§ **Supplied entries**
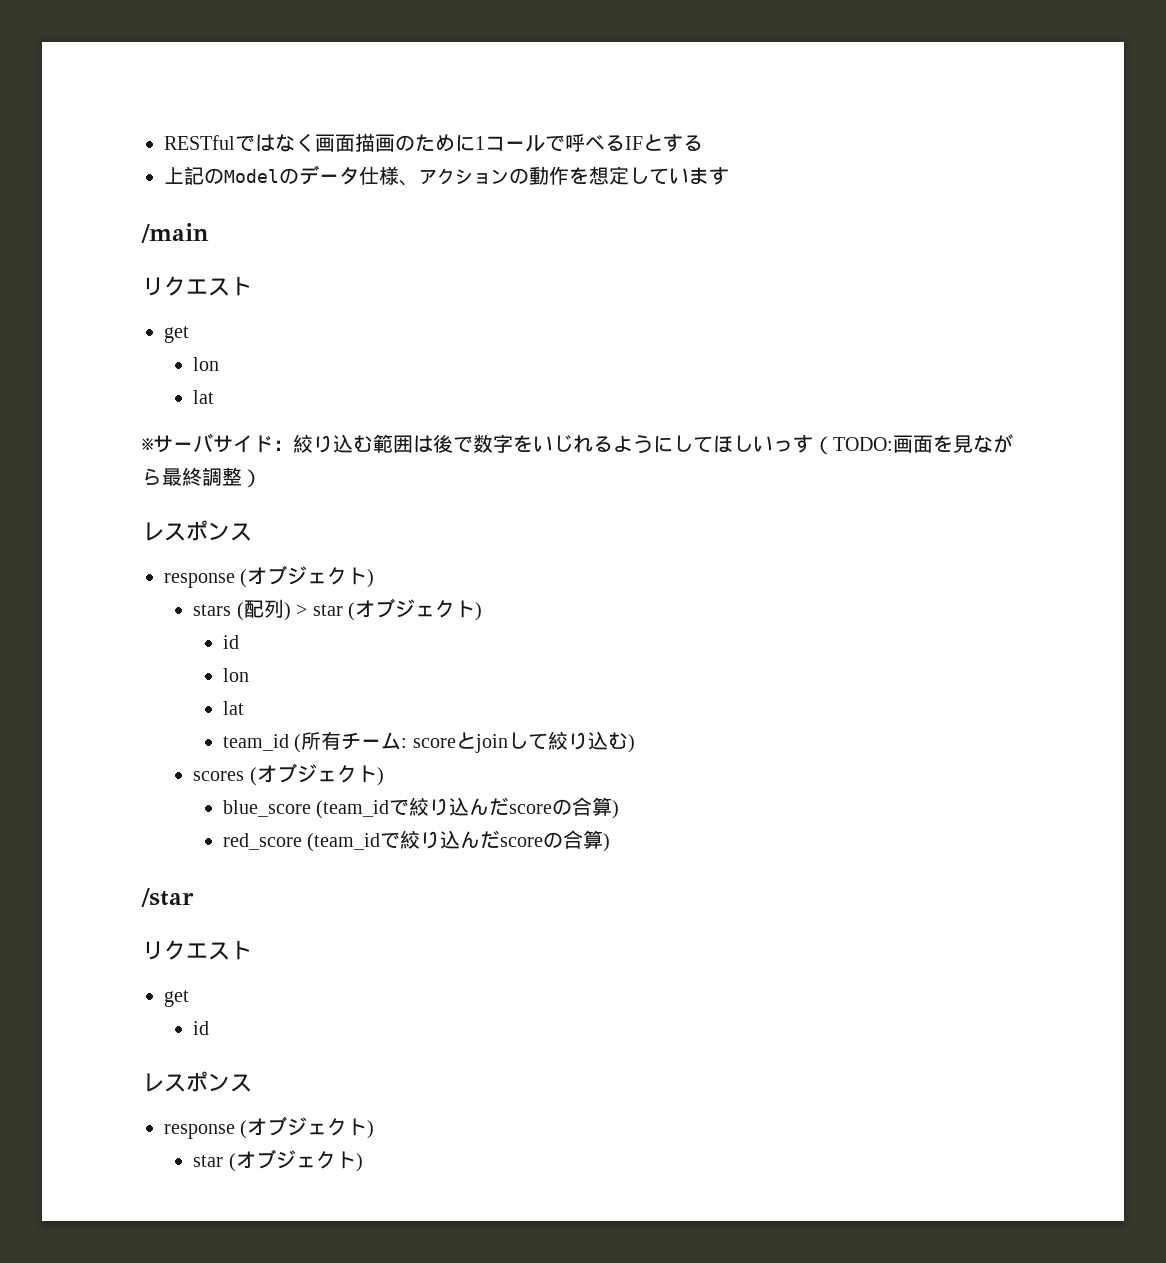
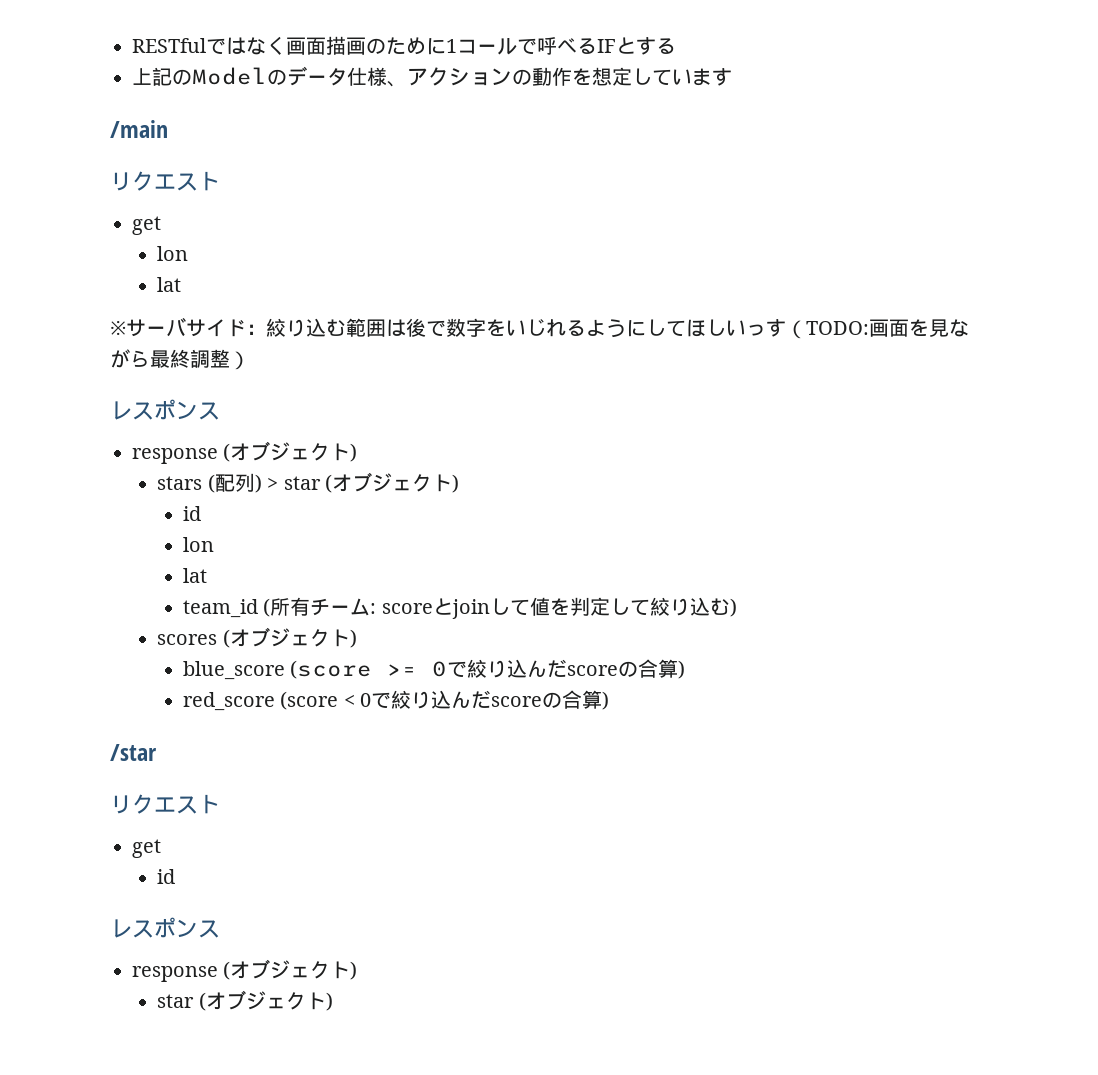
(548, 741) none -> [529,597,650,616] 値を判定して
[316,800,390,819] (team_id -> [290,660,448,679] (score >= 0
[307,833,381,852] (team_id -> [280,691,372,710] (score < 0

--

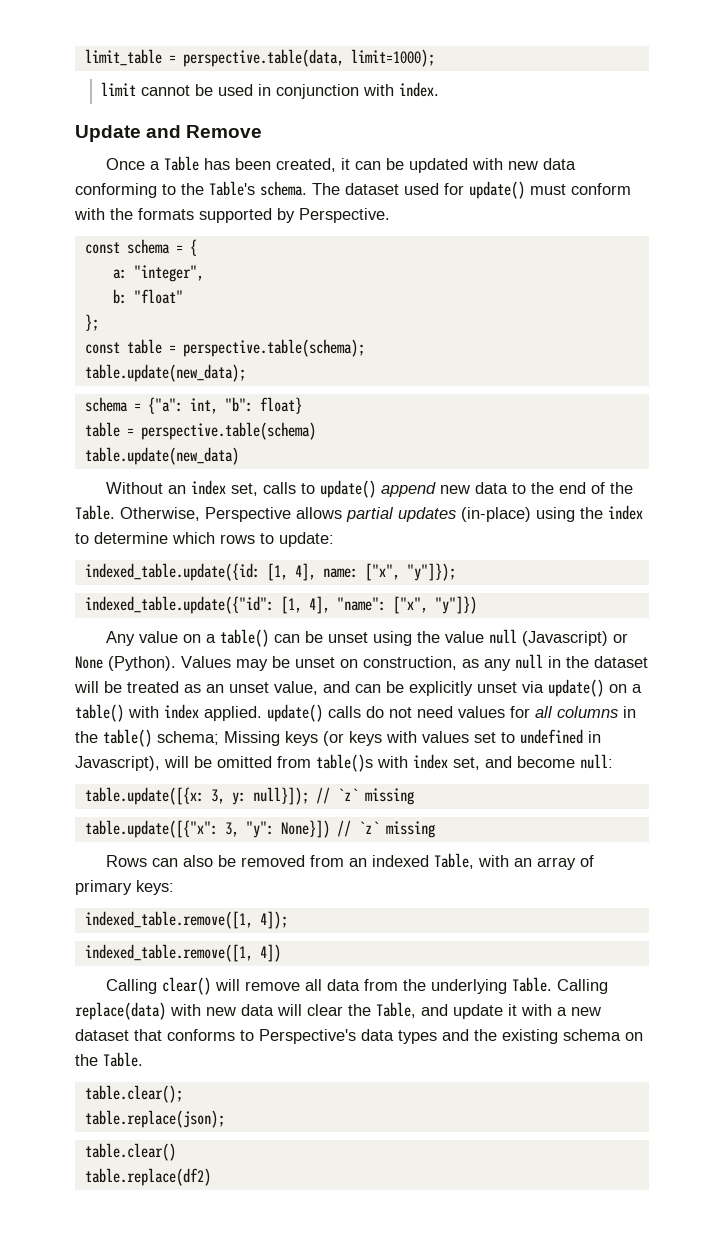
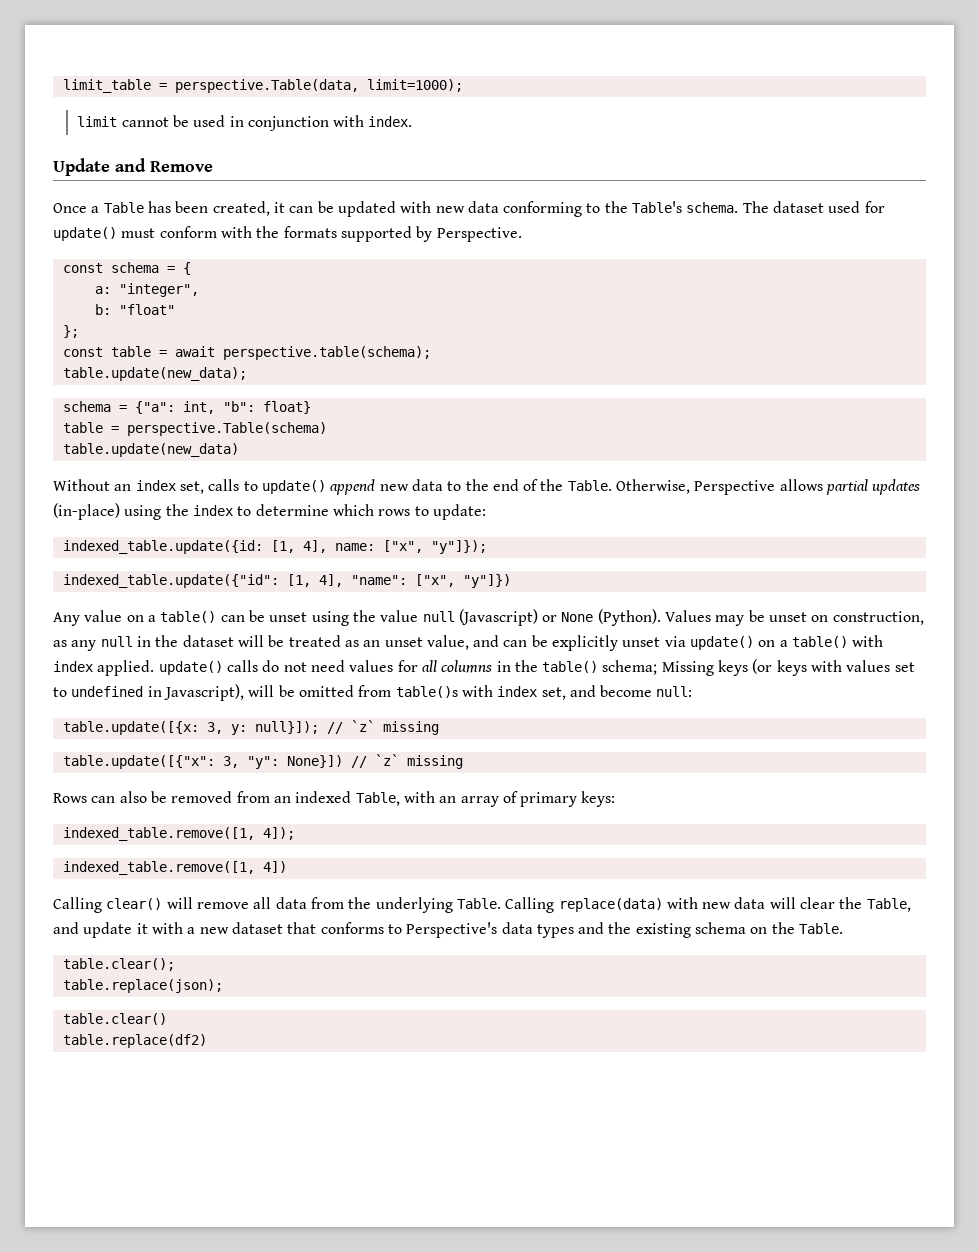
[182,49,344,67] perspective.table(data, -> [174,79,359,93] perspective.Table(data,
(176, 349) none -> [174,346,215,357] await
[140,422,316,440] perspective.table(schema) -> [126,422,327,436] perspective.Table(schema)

§ **Your instructions**
In the data above, find each line where the string "Table" appears, then copy it.

§ **Exercise solution**
[182,49,344,67] perspective.table(data, -> [174,79,359,93] perspective.Table(data,
[140,422,316,440] perspective.table(schema) -> [126,422,327,436] perspective.Table(schema)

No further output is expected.